And who'da thunk it?  Thanks, Rick and Doug!

It Ain't Like It Used To Be

Back in the days of The Silver Air Force, each May saw every Air Force base worth its salt holding an open house in honor of Armed Forces Day. Constant reader Norm found one of those air shows on You Tube and sent us this link. Sit back, grab a Cold One, and take a gander at the stuff some of us grew up with!

http://youtu.be/_J22zyhwX3A

The way we were, in a manner of speaking.  Thanks, Norm!

A Spiffy Cat

Old friend Jim Sullivan seems to have taken yet another sabbatical from Chance Vought's immortal F4U to produce an interesting model of another Navy fighter from the Second World War. The markings are unique, and Jim provided a photo of the actual airplane to go with it.

"Lolly", sitting on an airstrip Somewhere in the Pacific. Jim didn't have any information as to unit, time or place, so all we know for sure is that she's an F6F-3 and she's wearing some highly unusual conspicuity markings.   Sullivan Collection

Here's a photo of Jim's model, based on the much-maligned but actually quite good late 90s Hasegawa 1/48th scale kit. Here's what Jim had to say about it:

It's the 1/48th Hasegawa F6F-3 and was a pleasure to build. When I saw the photo of the actual plane, the markings were quite unusual and I just knew I had to build it. It's from a Navy squadron that was island-based out in the South Pacific in 1944. Although I've tried, I have yet to nail down the actual squadron it was assigned to. My thanks go out to Pip Moss and Joseph Osborn who made possible the custom decals for the plane and pilot's name. It's pretty much an OOB build with the exception of the Eduard instrument panel and the TD weighted wheels and vac canopy. It's airbrushed with MM enamels. A fun build for sure and I hope you like the way she turned out.

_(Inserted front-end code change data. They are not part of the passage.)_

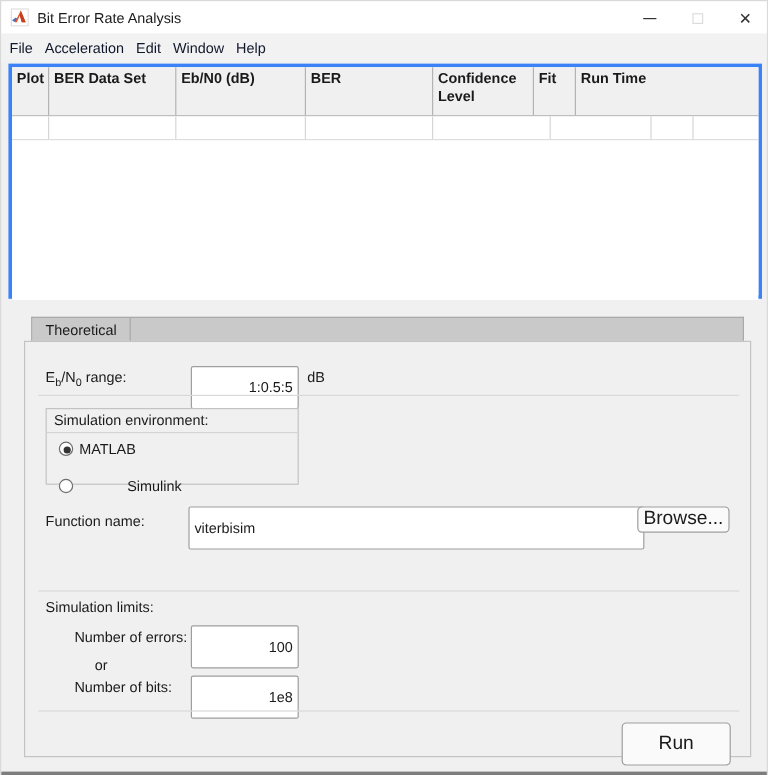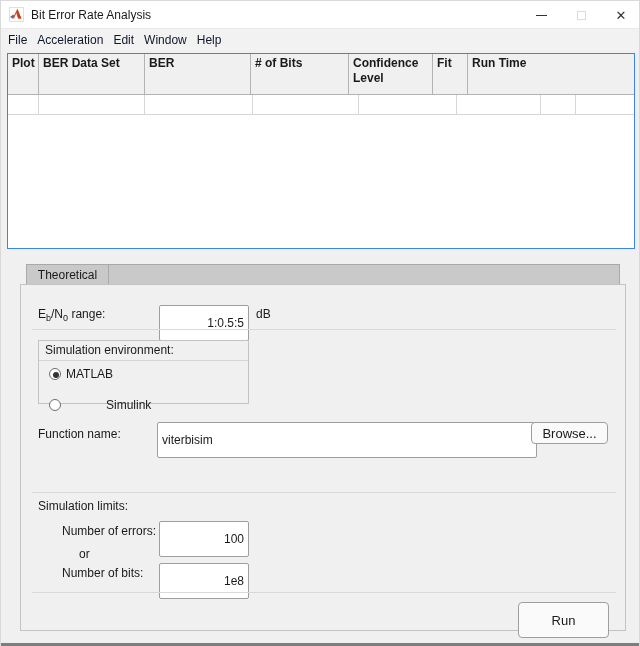--- a/index.html
+++ b/index.html
@@ -21,21 +21,21 @@
   .win-btn{width:40px;height:28px;display:flex;align-items:center;justify-content:center;}
   .glyph-min{width:11px;height:0;border-top:1.6px solid #333;}
   .glyph-max{width:9px;height:9px;border:1.5px solid #dcdcdc;}
   .glyph-close{font-size:13px;color:#333;line-height:1;}
   
   .menubar{position:absolute;left:0;top:28px;width:640px;height:22px;background:#f2f2f2;
     display:flex;align-items:center;padding-left:3px;}
   .menu-item{padding:2px 4px;margin-right:2px;color:#0f172a;cursor:default;}
   
   .ber-table{position:absolute;left:6px;top:52px;width:628px;height:196px;background:#ffffff;
-    border:1px solid #3b82f6;}
+    border:3px solid #3b82f6;}
   .t-header{display:flex;height:41px;background:#f0f0f0;border-bottom:1px solid #b3b3b3;}
   .t-hcell{border-right:1px solid #b3b3b3;padding:2px 0 0 4px;font-weight:bold;
     line-height:1.25;overflow:hidden;}
   .t-row{display:flex;height:20px;background:#ffffff;border-bottom:1px solid #d6d6d6;}
   .t-cell{border-right:1px solid #d6d6d6;}
   .t-hcell:last-child,.t-cell:last-child{border-right:none;}
   .c0{width:31px;}.c1{width:106px;}.c2{width:108px;}.c3{width:106px;}
   .c4{width:98px;}.c5{width:84px;}.c6{width:35px;}.c7{width:58px;flex:1;}
   .t-body{height:133px;background:#ffffff;}
   
@@ -50,21 +50,21 @@
   
   .panel{position:absolute;left:19px;top:283px;width:606px;height:347px;
     background:#f0f0f0;border:1px solid #c3c3c3;z-index:1;}
   .sep{position:absolute;left:11px;width:584px;height:0;border-top:1px solid #d9d9d9;}
   .lbl{position:absolute;white-space:nowrap;color:#1a1a1a;}
   sub{font-size:9px;}
   .txt{position:absolute;height:17px;border:1px solid #9e9e9e;border-radius:2px;
     background:#fff;font-family:"Liberation Sans",sans-serif;font-size:12px;padding:17px 4px;color:#1a1a1a;}
   .txt.num{text-align:right;}
   .btn{position:absolute;background:#fafafa;border:1px solid #9e9e9e;border-radius:4px;
-    font-family:"Liberation Sans",sans-serif;font-size:13px;color:#1a1a1a;
+    font-family:"Liberation Sans",sans-serif;font-size:16px;color:#1a1a1a;
     display:flex;align-items:center;justify-content:center;cursor:default;}
   
   .groupbox{position:absolute;left:17px;top:55px;width:211px;height:64px;
     border:1px solid #c3c3c3;background:#f0f0f0;}
   .groupbox .gb-title{display:block;padding:2px 0 3px 6px;border-bottom:1px solid #d4d4d4;}
   .radio-row{position:absolute;left:10px;display:flex;align-items:center;cursor:default;}
   .radio{width:12px;height:12px;border-radius:50%;border:1px solid #6e6e6e;background:#fff;
     margin-right:5px;position:relative;flex:none;}
   .radio.on::after{content:"";position:absolute;left:3px;top:3px;width:6px;height:6px;
     border-radius:50%;background:#333;}
@@ -103,22 +103,22 @@
     <span class="menu-item">Acceleration</span>
     <span class="menu-item">Edit</span>
     <span class="menu-item">Window</span>
     <span class="menu-item">Help</span>
   </div>
 
   <div class="ber-table">
     <div class="t-header">
       <div class="t-hcell c0">Plot</div>
       <div class="t-hcell c1">BER Data Set</div>
+      <div class="t-hcell c2">Eb/N0 (dB)</div>
       <div class="t-hcell c3">BER</div>
-      <div class="t-hcell c4"># of Bits</div>
       <div class="t-hcell c5">Confidence Level</div>
       <div class="t-hcell c6">Fit</div>
       <div class="t-hcell c7">Run Time</div>
     </div>
     <div class="t-row">
       <div class="t-cell c0"></div>
       <div class="t-cell c1"></div>
       <div class="t-cell c2"></div>
       <div class="t-cell c3"></div>
       <div class="t-cell c4"></div>

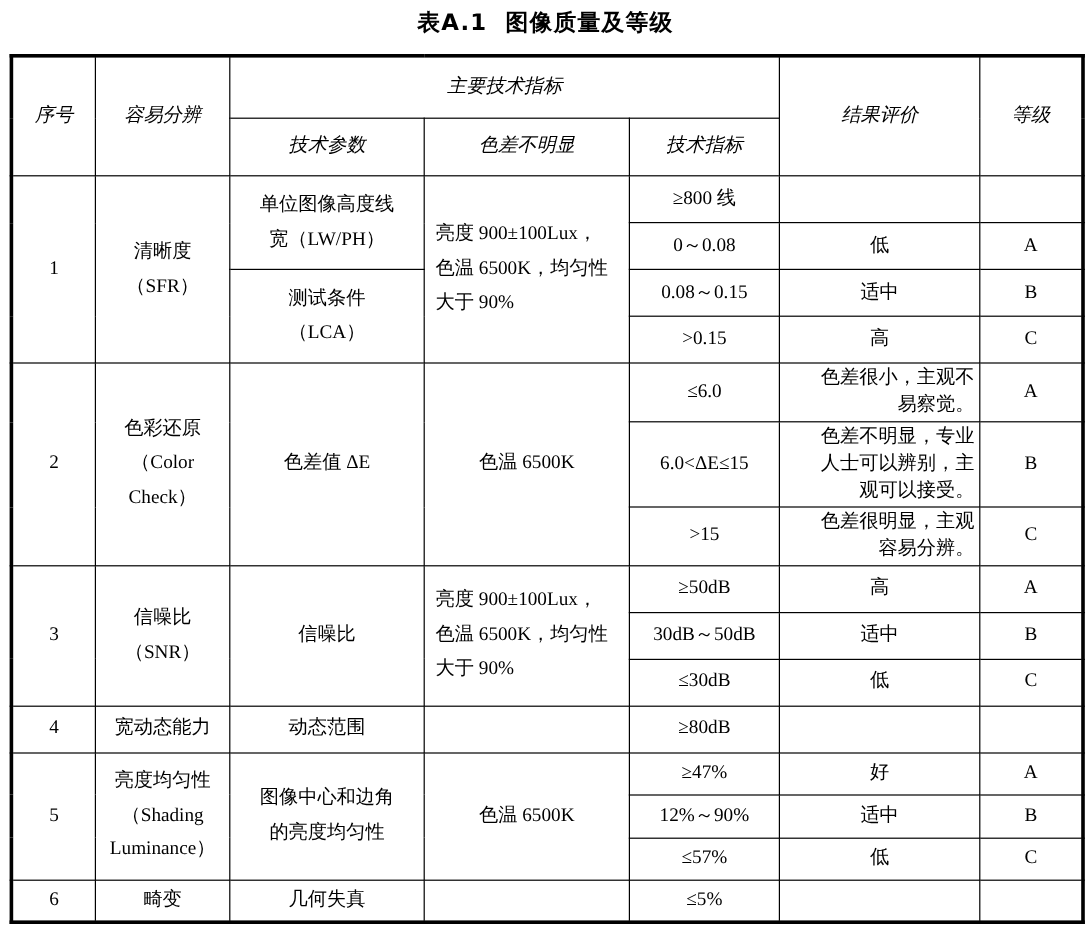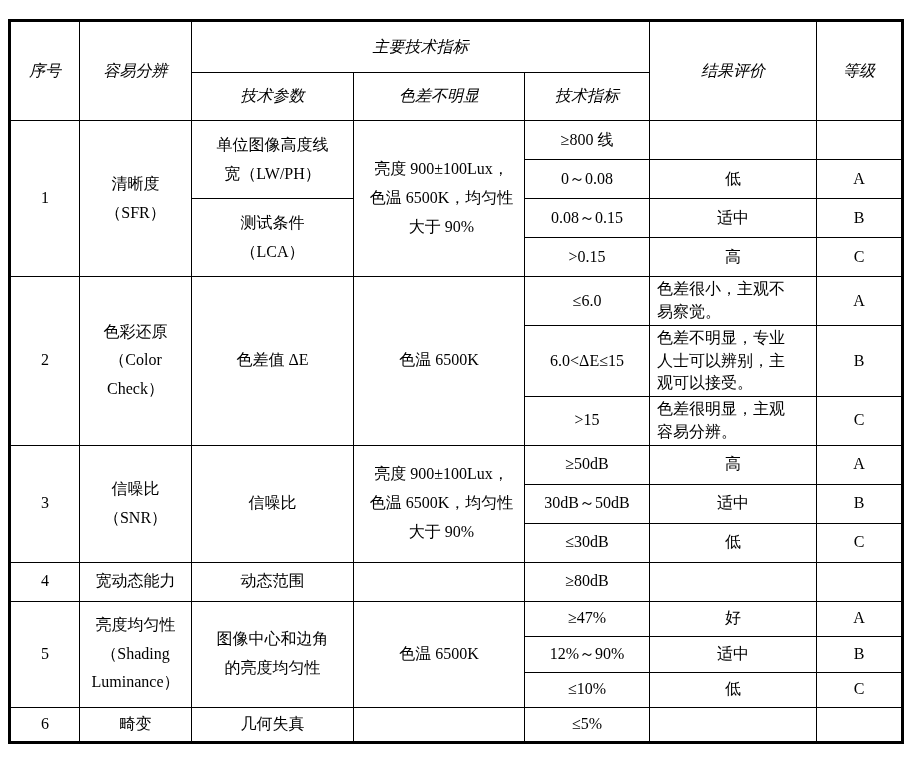--- a/index.html
+++ b/index.html
@@ -50,37 +50,38 @@
   .rh-h1 { height: 52px; }
   .rh-h2 { height: 48px; }
   .rh-39 { height: 39px; }
   .rh-49 { height: 49px; }
   .rh-71 { height: 71px; }
   .rh-47 { height: 47px; }
   .rh-35 { height: 35px; }
   .rh-36 { height: 36px; }
   
   td.cond-left {
-    text-align: center;
+    text-align: left;
     padding-left: 9px;
     padding-right: 4px;
   }
   
   td.eval-text {
-    text-align: left;
+    text-align: right;
     padding-left: 7px;
     padding-right: 4px;
     line-height: 1.42;
   }
 </style>
 </head>
 <body>
 
 <div class="page">
 
+  <div class="doc-title">表A.1  图像质量及等级</div>
 
   <table class="quality">
     <colgroup>
       <col style="width:70px">
       <col style="width:112px">
       <col style="width:162px">
       <col style="width:171px">
       <col style="width:125px">
       <col style="width:167px">
       <col style="width:86px">
@@ -204,21 +205,21 @@
         <td>≥47%</td>
         <td>好</td>
         <td>A</td>
       </tr>
       <tr class="rh-36">
         <td>12%～90%</td>
         <td>适中</td>
         <td>B</td>
       </tr>
       <tr class="rh-35">
-        <td>≤10%</td>
+        <td>≤57%</td>
         <td>低</td>
         <td>C</td>
       </tr>
 
       <tr class="rh-35">
         <td>6</td>
         <td>畸变</td>
         <td>几何失真</td>
         <td></td>
         <td>≤5%</td>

Here's a photo of the other side of the model. We really like the way it turned out and are tickled to death that Jim chose something so unique to model, and have to wonder if Mssrs Moss and Osborn shouldn't go into the custom decal business!

Not One You See Every Day

You may be familiar with the various flying boats produced by the American aviation industry prior to the United State's entry into the Second World War. They were large, most of them, and designed to span the oceans of the world. The Pan American station at Wake Island, as well as those in other places in the far reaches of the pacific, were established to support a facet of air transport called "Clippers" (a PanAm term that apparently took off, no pun intended, and was generically applied to the whole gamut of aircraft which fell into the trans-Pacific flying boat category). That terrible war accelerated the development and employment of the big boats and the end of the conflict saw them relegated to history, but they were something when they were in their prime. Thanks to Bobby Rocker, we have an opportunity to view one of those clippers, but not in the guise you might expect.

And here's the star of our show, a Boeing 314 in warpaint. Several "Clippers" were purchased by the War Department and operated by PanAm crews on transport duties throughout the war. This example is shown moored off NAS Alameda and is carrying an N-number rather than Navy markings. She's also wearing a large American flag on her nose, implying that the photo was taken very early in the war. That camouflage is something special, and we even have a kit to apply it to---the old (late 1960s) but still viable Airfix offering in 1/144th scale. We're not going to begin to guess at those colors, but it ought to be easy to get there in a "close enough is close enough" sort of mode. We smell a project!!!            Rocker Collection

It's All in the Details

Which is as good a way as any to describe our next photo.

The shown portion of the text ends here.